Les enfants venus de loin, par delà les pays, les mers et les continents, qui ont en eux de multiples sangs mêlés à des cultures lointaines, arrivés un jour sur la route de notre propre vie, à l’épicentre de notre ventre, possèdent sans le savoir la connaissance du monde, de toutes ses beautés, de tous ses malheurs.
Ils portent en eux les éclats de toutes les étoiles de tous les cieux, toutes les couleurs des montagnes, des plaines et des vallées, des océans, des lacs et des rivières.
De leur peau ambrée émanent les parfums venus d’ailleurs, venus de si loin, du fond des âges, du fond des temps.
D’un simple regard posé sur nous, leur différence se fait lumière.

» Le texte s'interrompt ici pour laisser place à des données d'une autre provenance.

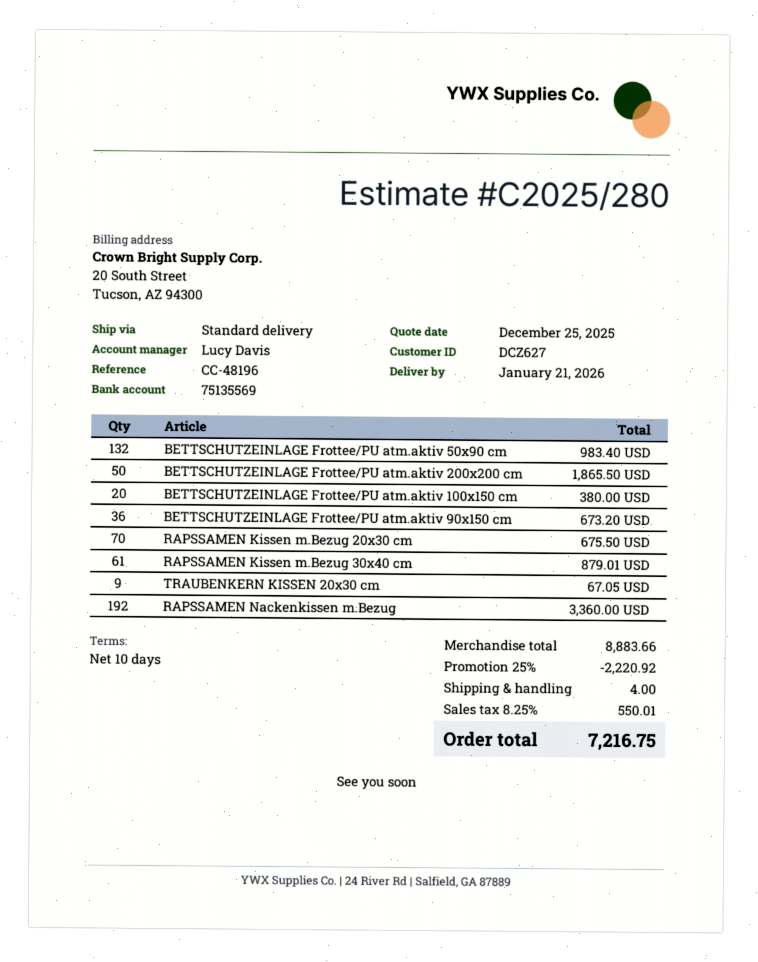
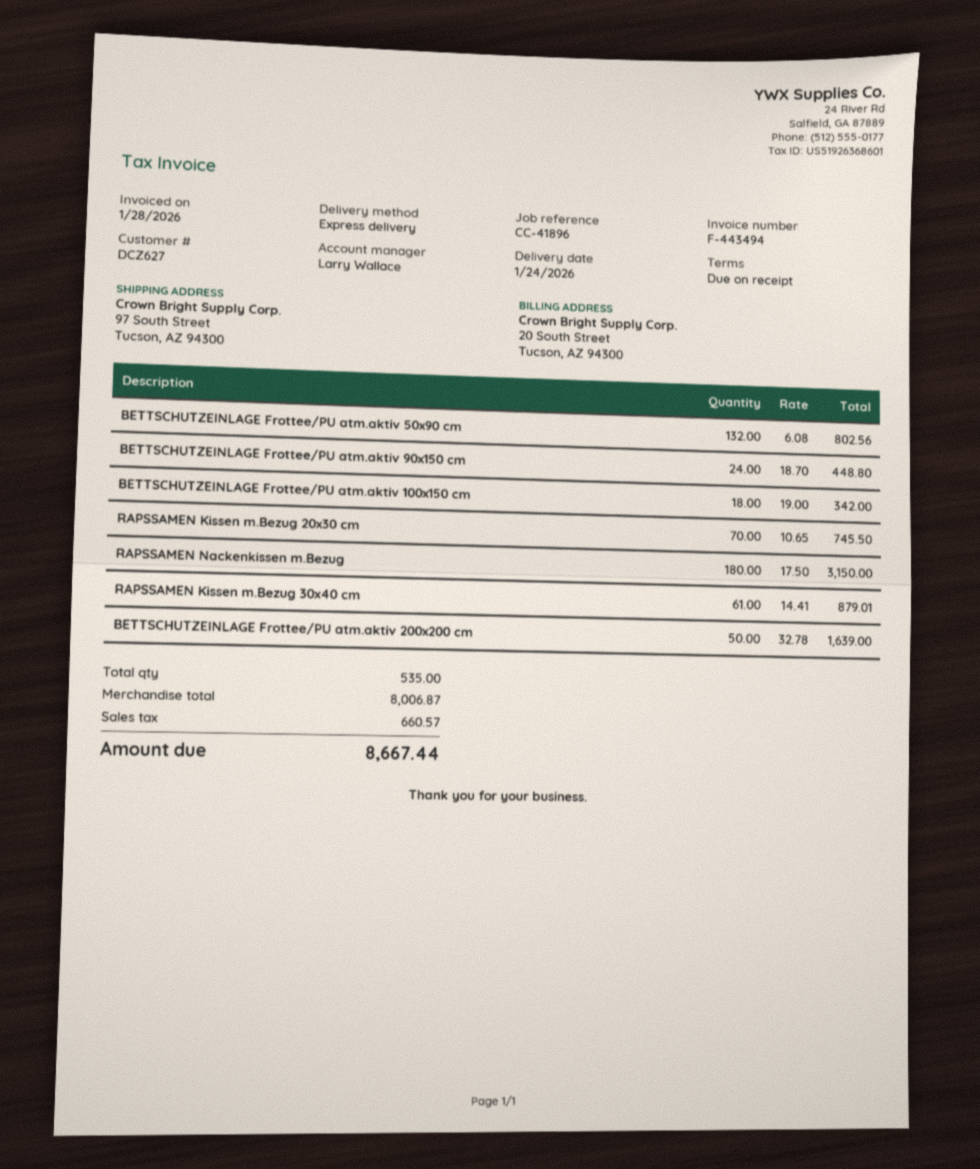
delivery date: 2026-01-21 -> 2026-01-24
payment terms: 10 days -> on receipt
reference: CC-48196 -> CC-41896
sales rep: Lucy Davis -> Larry Wallace
shipping method: standard -> express
BETTSCHUTZEINLAGE Frottee/PU atm.aktiv 50x90 cm: 132 for 983.40 -> 132 for 802.56
BETTSCHUTZEINLAGE Frottee/PU atm.aktiv 200x200 cm: 50 for 1865.50 -> 50 for 1639.00
BETTSCHUTZEINLAGE Frottee/PU atm.aktiv 100x150 cm: 20 for 380.00 -> 18 for 342.00
BETTSCHUTZEINLAGE Frottee/PU atm.aktiv 90x150 cm: 36 for 673.20 -> 24 for 448.80
RAPSSAMEN Kissen m.Bezug 20x30 cm: 70 for 675.50 -> 70 for 745.50
TRAUBENKERN KISSEN 20x30 cm: 9 for 67.05 -> none
RAPSSAMEN Nackenkissen m.Bezug: 192 for 3360.00 -> 180 for 3150.00
subtotal: 8883.66 -> 8006.87
discount: 25% = 2220.92 -> none
shipping: 4.00 -> none
tax: 550.01 -> 660.57
total: 7216.75 -> 8667.44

Ils sont de nous, de notre chair, mais ils ne sont pas à nous. Ce sont les enfants nomades du monde.
Ils passent, s’arrêtent pour un temps près de nous et poursuivent leur route donnant à leur tour naissance à de nouveaux enfants dans lesquels ils seront un peu eux, un peu nous, un peu moi, un peu toi. Une infime partie de nous s’envolera vers d’autres ailleurs, respirer d’autres saveurs. Une infime partie de nous fera à jamais partie, avec eux, grâce à eux, à travers eux…de ce voyage dans le monde intérieur.
Plus d’images, plus de noms, juste une mémoire ressentie impossible à identifier et à définir.